Uncoupled histories in the largest continental arc of North America: goodeid fishes and their gyrodactylid parasites influenced differently by the Trans-Mexican Volcanic Belt

Published: 1 June 2026| Version 1 | DOI: 10.17632/wzzvy9jyth.1
Contributors:
Guadalupe García-Arguello,
, Miguel Rubio-Godoy

Description

We characterized monopisthocotylans infecting endemic goodeid fishes south of the Trans-Mexican Volcanic Belt (TMVB), a major North American barrier separating the Nearctic and Neotropical biogeographic provinces. Considering TMVB emergence powerfully influenced goodeid diversification and distribution, we assessed whether it also affected Gyrodactylus lineages associated with these nearctic hosts. Previously, six Gyrodactylus spp. were known to infect goodeids (Goodea atripinnis, Giradinichthys multiradiatus) within and north of the TMVB; we recorded six gyrodactylids (two known, four undescribed species) infecting Ilyodon and Allotoca spp. south of the TMVB (S-TMVB). Using phylogenetic (internal transcribed spacer, cytochrome oxidase subunit II) and species delimitation (ASAP, MSC models) analyses, we tested three hypotheses: 1) ancient parasite lineages whose association with goodeids probably predates TMVB emergence occur both sides of this barrier; 2) following TMVB emergence, some nearctic gyrodactylids will only be found S-TMVB; 3) gyrodactylids infecting goodeids S-TMVB switched hosts from other Cyprinodontiformes.

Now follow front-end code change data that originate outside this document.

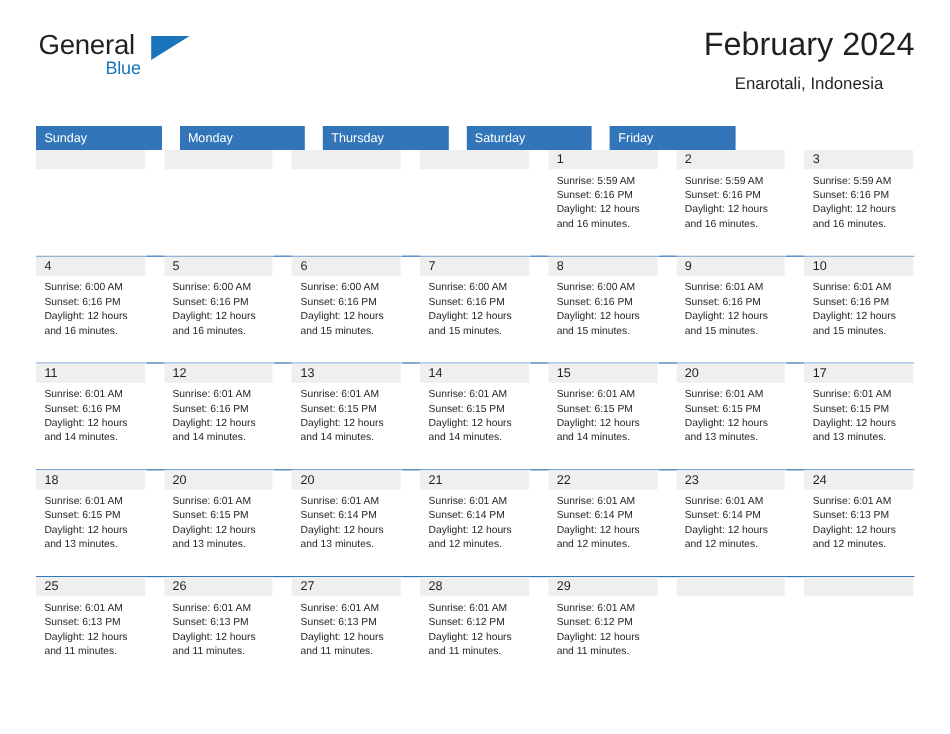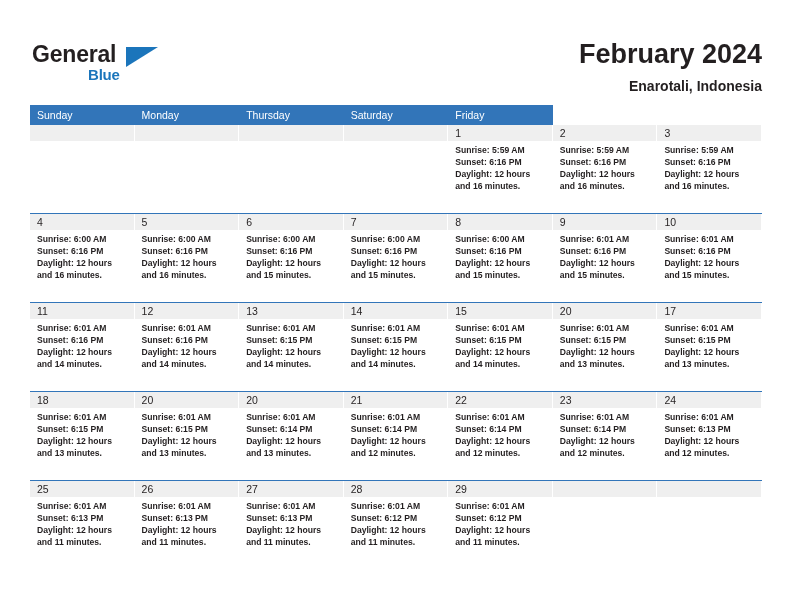"General" .top { font-weight: bold -> none; top: 37px -> 20px }
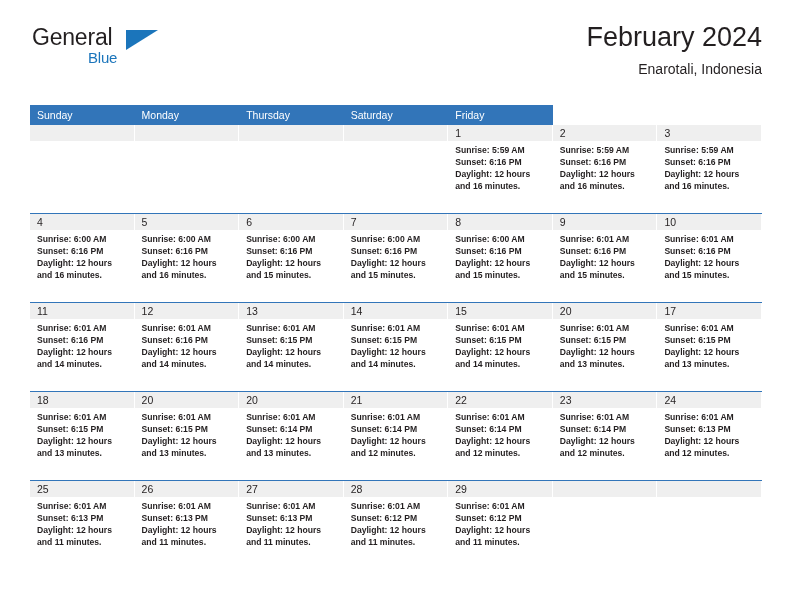"February 2024" .title-wrap { text-align: right -> center }
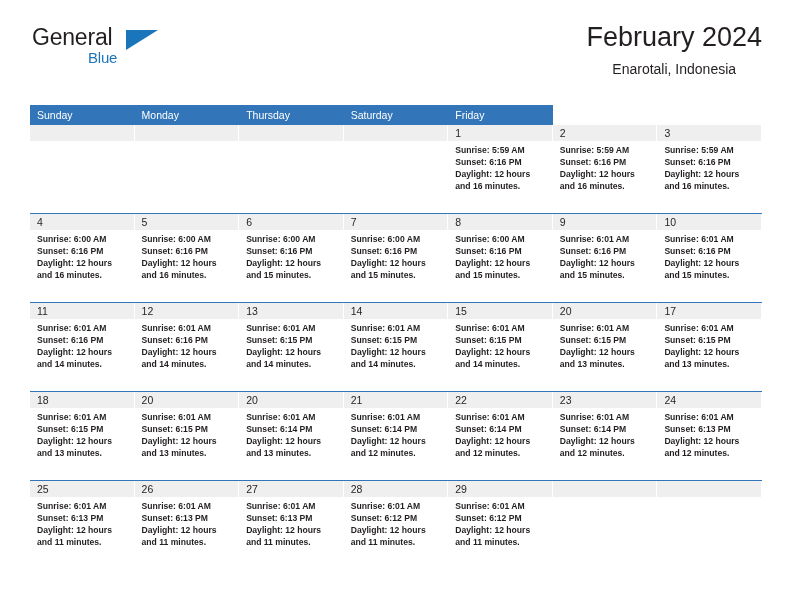"Sunday" .row { gap: none -> 15px }
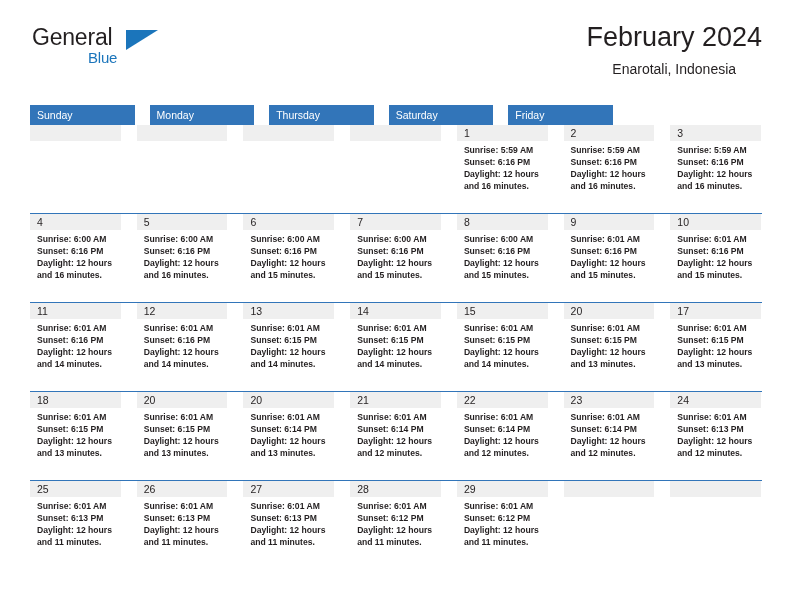"Sunrise: 5:59 AM" .daycell .info { font-weight: bold -> none }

Analyses showed that: 1) Gyrodactylus tomahuac occurs both sides of the TMVB; 2) no nearctic parasites were found S-TMVB, confirming TMVB is a biogeographical barrier; 3) four undescribed gyrodactylids infecting goodeids S-TMVB are morphologically and phylogenetically closely-related to parasites infecting profundulid fishes, suggesting host switches from these neotropical hosts whose northern distribution limit is the TMVB. Our data reveal a complex and profound evolutionary history of Gyrodactylus species parasitizing goodeids, uncoupled from that of their hosts. Phylogenetic analyses and Multispecies Coalescent models suggest three main parasite groups are associated with goodeid fishes, and that gyrodactylids have historically switched hosts between Cyprinodontiformes (Goodeidae, Profundulidae, Poeciliidae).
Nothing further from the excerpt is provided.